When we got to Beit Oren, we were immediately surrounded by smoke and flames. Luckily, the kibbutz was in surprisingly good shape – the south row of homes had burned down, but the rest of the kibbutz was saved. That entire night, we divided our time between two fire sites adjacent to the kibbutz. One of these fires, on the east, was spreading toward the kibbutz’s gas mains, which was obviously extremely dangerous. We were only aided by a handful of area residents, who tried to help us using their garden hoses. Professional firefighters came to replace us at dawn, so we drove back to the kibbutz. On the way down, we ran out of gas and were rescued by a gas supply truck.
When I got back to the kibbutz’s main gate, two volunteers from the Shomer Hahadash organization asked me to give them a ride to a nearby community. I had no choice but to take them there. Once I dropped them off, I returned to Beit Oren to help, intending to go to my parents’ house later. As I was leaving the kibbutz, I saw a brush fire spreading next to a nearby gas station. I stopped and was quickly integrated into rescue efforts. At a certain point, the fire got too close to the gas station and our first priority was to focus on that area. At that point, we were joined by a team of Israeli firefighters and a team of Bulgarian firefighters who had flown over to help the rescue efforts. Together, we managed to douse the flames.

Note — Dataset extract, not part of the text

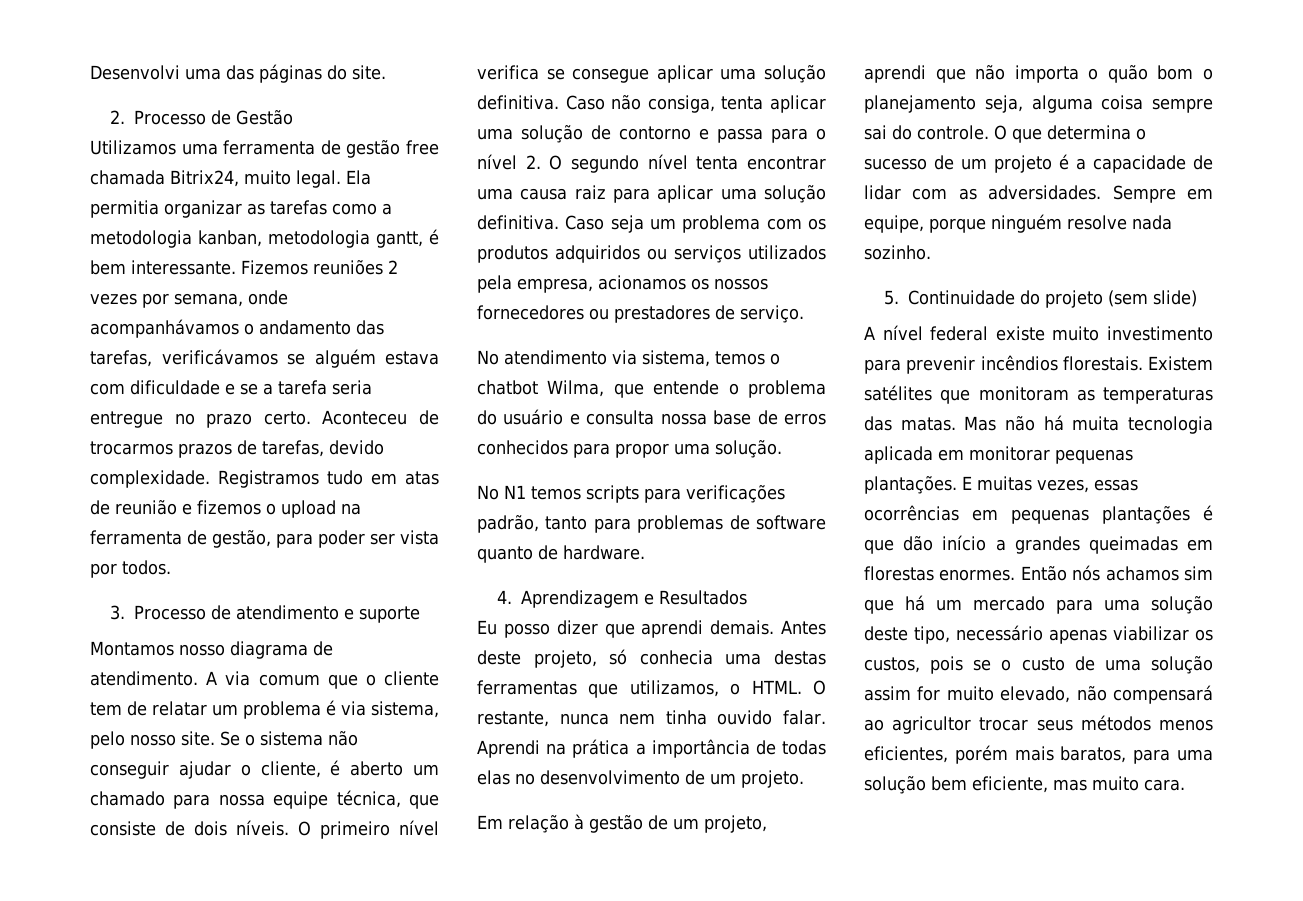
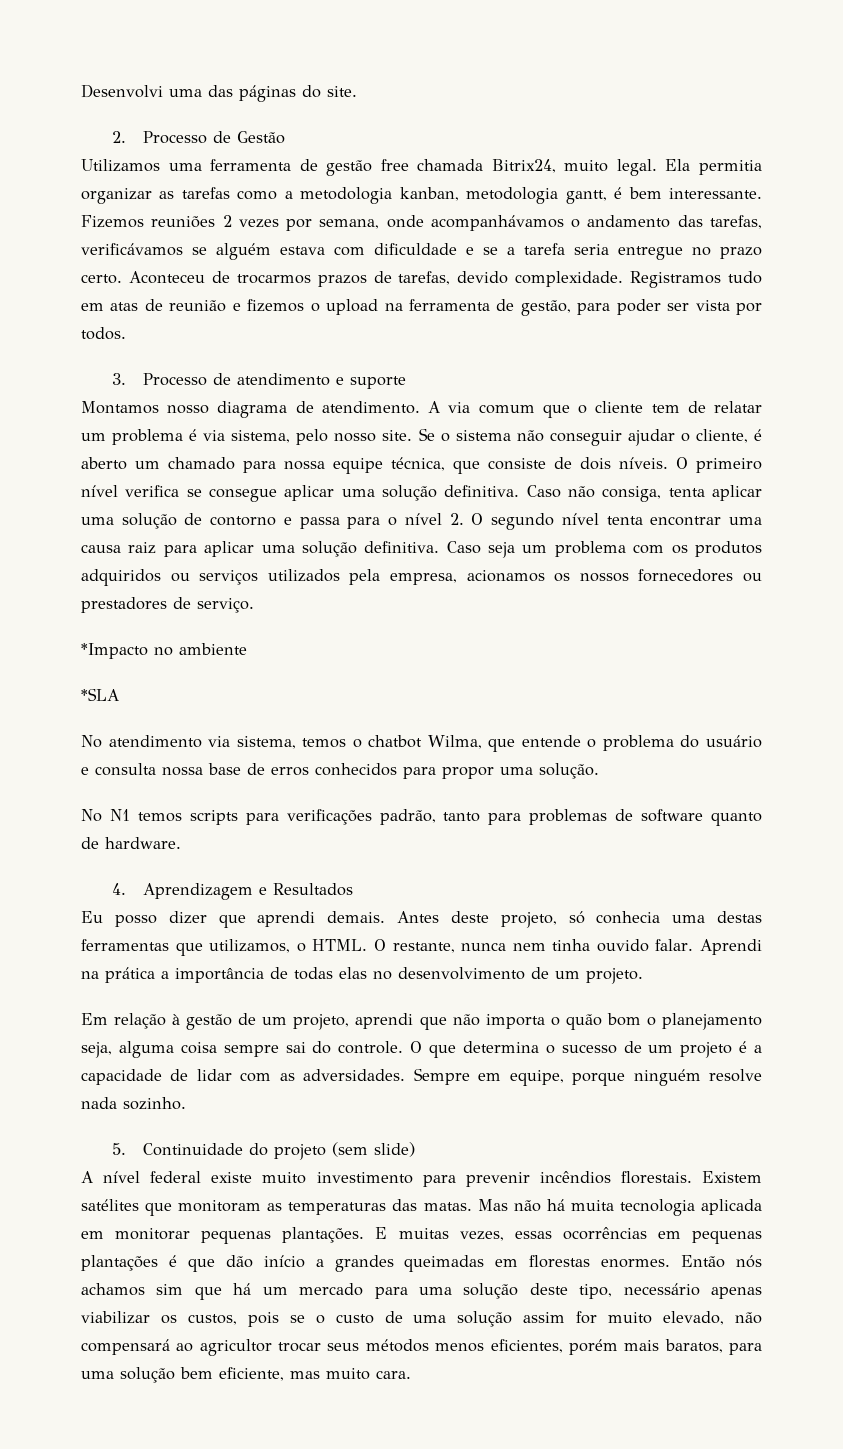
+ *Impacto no ambiente
+ *SLA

Because it was late, I decided to just spend Shabbat in the area, at Kibbutz Nir Etzion. A few men had remained behind on the kibbuzt and we prayed Maariv together. We made a list to take turns as sentries. I was able to sleep for two hours before the sentries woke everyone to let us know the fire was getting closer. We spent all night keeping the fire at bay, away from the homes. In between firefighting shifts, the dairy farmers went to milk the cows that remained on the kibbutz. Shortly after midnight, the trees at the Yemin Orde boarding school, located across from Nir Etzion, caught on fire. And just a bit later, the neighboring homes caught on fire as well. We could feel the heat from where we were. Because it was nighttime, the firefighting planes could not be deployed. All we could do was hope and pray that the fire wouldn’t make it to the kibbutz before dawn. Luckily, the fire stayed away. In the morning we were able to head up to Yemin Orde and help fight the fire that was still raging there. We only gained control of the flames in the early evening.
I spent two and a half days with almost no sleep because of my presence in several hotspots. Physically, it took me very little time to revive. Unfortunately, it will take the Carmel much longer to recover and, in the meantime, hundreds – including students from Yemin Orde – have nowhere to live.